> [Exercise objective]: Return all the lines below in which the string "follow" appears.

> [Records for processing]:
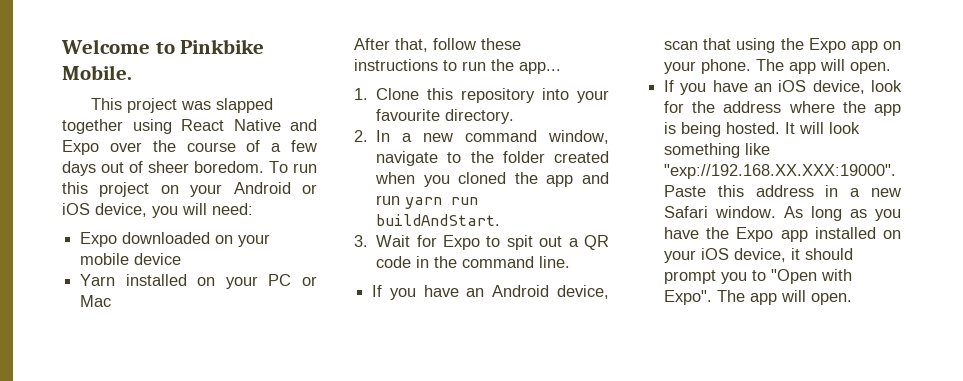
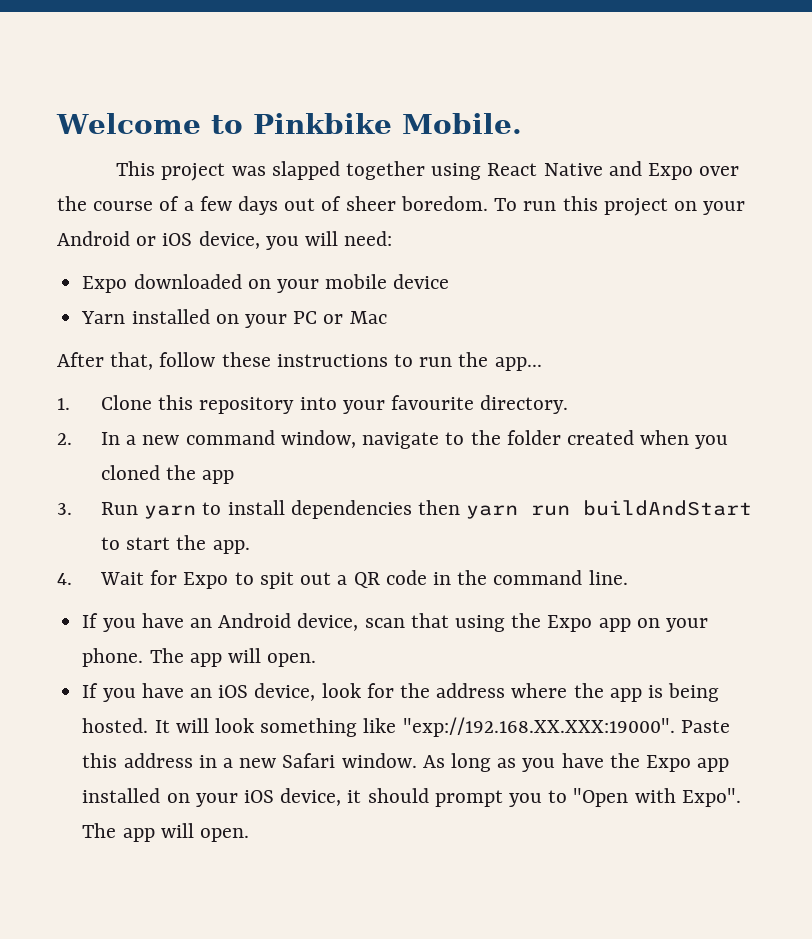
- 2. In a new command window, navigate to the folder created when you cloned the app and run yarn run buildAndStart.
- 3. Wait for Expo to spit out a QR code in the command line.
+ 2. In a new command window, navigate to the folder created when you cloned the app
+ 3. Run yarn to install dependencies then yarn run buildAndStart to start the app.
+ 4. Wait for Expo to spit out a QR code in the command line.

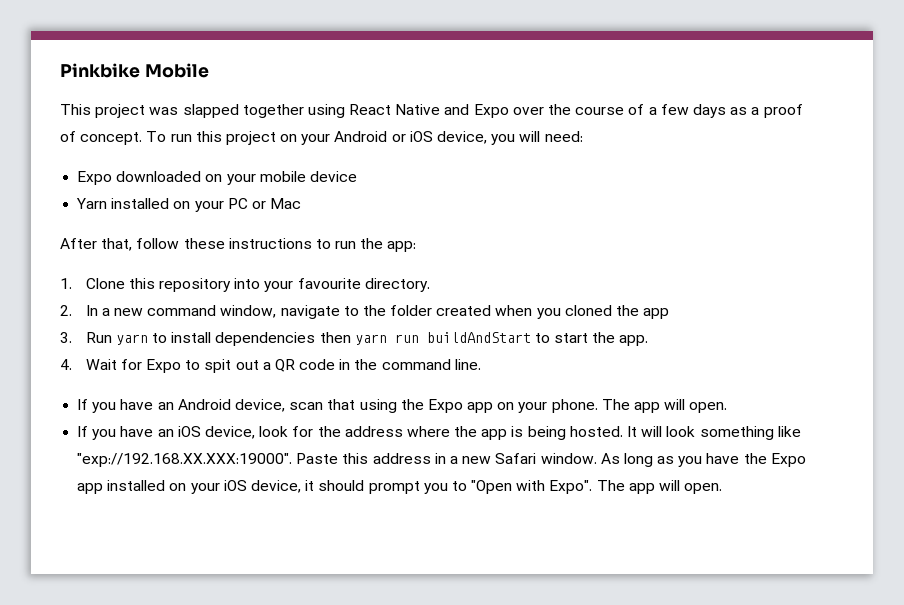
- Welcome to Pinkbike Mobile.
+ Pinkbike Mobile
- This project was slapped together using React Native and Expo over the course of a few days out of sheer boredom.
+ This project was slapped together using React Native and Expo over the course of a few days as a proof of concept.
- After that, follow these instructions to run the app...
+ After that, follow these instructions to run the app:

> [Output for this task]:
- After that, follow these instructions to run the app...
+ After that, follow these instructions to run the app:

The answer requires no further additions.